EXERCISE:
Your answer should be a single number: how many lines in the data below hold the string "letter".

EXERCISE DATA:
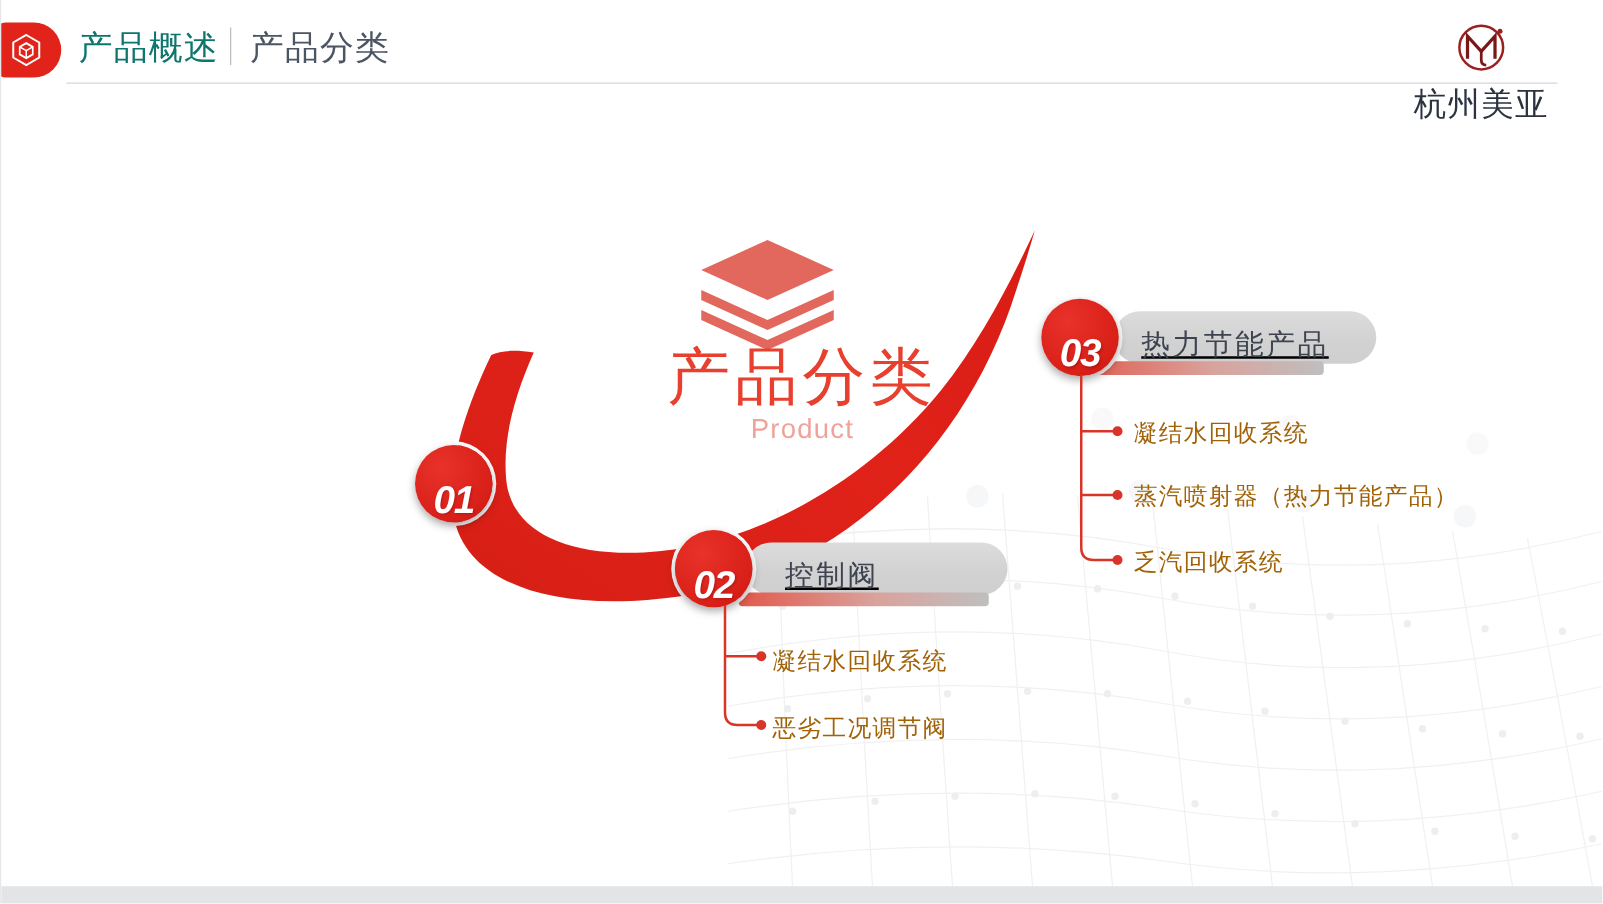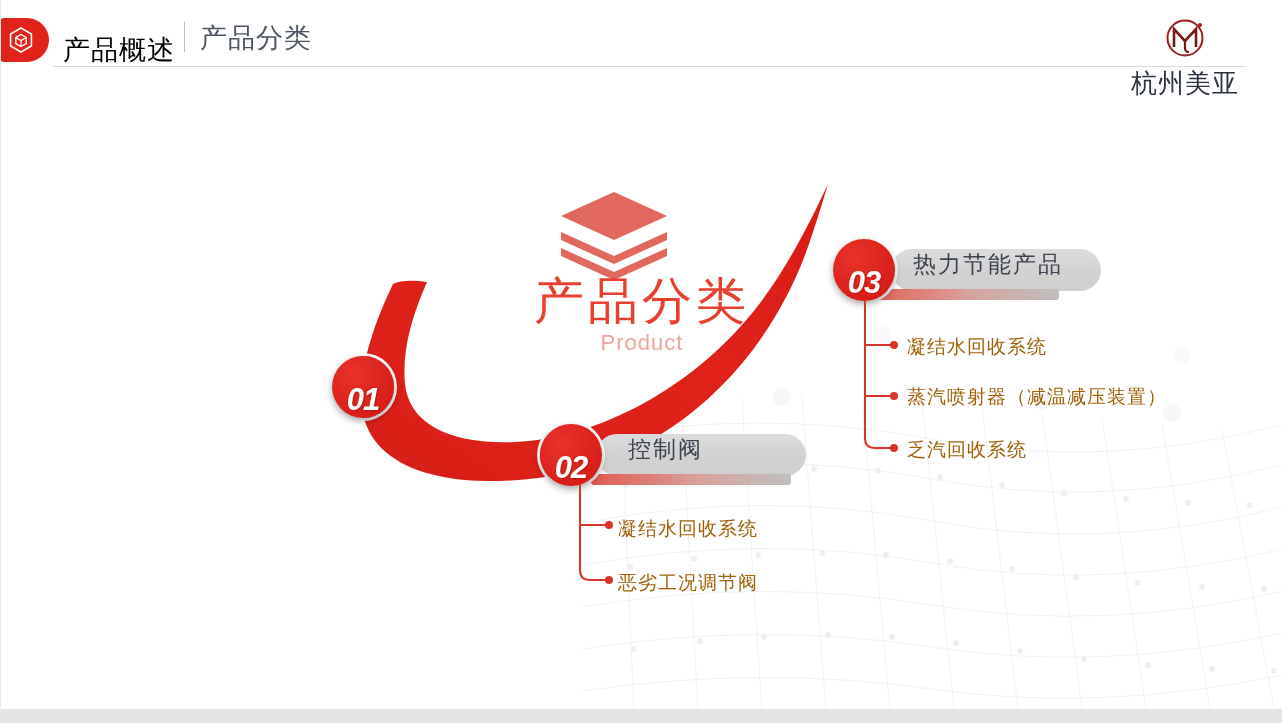--- a/index.html
+++ b/index.html
@@ -58,24 +58,23 @@
     display: flex;
     align-items: center;
     justify-content: center;
   }
   #header-badge svg { display: block; }
   #header-title {
     position: absolute;
     left: 62px;
     top: 20px;
     font-size: 27px;
-    color: #000000;
-    letter-spacing: 1px;
-    white-space: nowrap;
-    margin-top: 12px;
+    color: #0f766e;
+    letter-spacing: 1px;
+    white-space: nowrap;
   }
   #header-sep {
     position: absolute;
     left: 183px;
     top: 22px;
     width: 1px;
     height: 30px;
     background: #bdbdbd;
   }
   #header-subtitle {
@@ -151,22 +150,23 @@
   }
 
   
   .pill-wrap { position: absolute; }
   .pill {
     position: relative;
     height: 42px;
     border-radius: 21px;
     background: linear-gradient(180deg, #dcdcdc 0%, #d2d2d2 55%, #cfcfcf 100%);
     display: flex;
-    align-items: flex-start;
+    align-items: flex-end;
     box-sizing: border-box;
+    text-decoration: underline;
   }
   .pill-label {
     font-size: 23px;
     color: #3d4450;
     letter-spacing: 2px;
     white-space: nowrap;
   }
   .pill-underline {
     position: absolute;
     height: 11px;
@@ -377,16 +377,16 @@
     <g stroke="#d93428" stroke-width="2" fill="none">
       <path d="M12 0 L12 138 Q 12 148 22 148 L 38 148"></path>
       <path d="M12 45 L38 45"></path>
       <path d="M12 96 L38 96"></path>
     </g>
     <circle cx="41" cy="45" r="4" fill="#d93428"></circle>
     <circle cx="41" cy="96" r="4" fill="#d93428"></circle>
     <circle cx="41" cy="148" r="4" fill="#d93428"></circle>
   </svg>
   <div class="sub-item" style="left:906px; top:334px;">凝结水回收系统</div>
-  <div class="sub-item" style="left:906px; top:384px;">蒸汽喷射器（减温减压装置）</div>
+  <div class="sub-item" style="left:906px; top:384px;">蒸汽喷射器（热力节能产品）</div>
   <div class="sub-item" style="left:906px; top:437px;">乏汽回收系统</div>
 
 </div>
 
 </body></html>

ANSWER FOR THIS EXERCISE:
3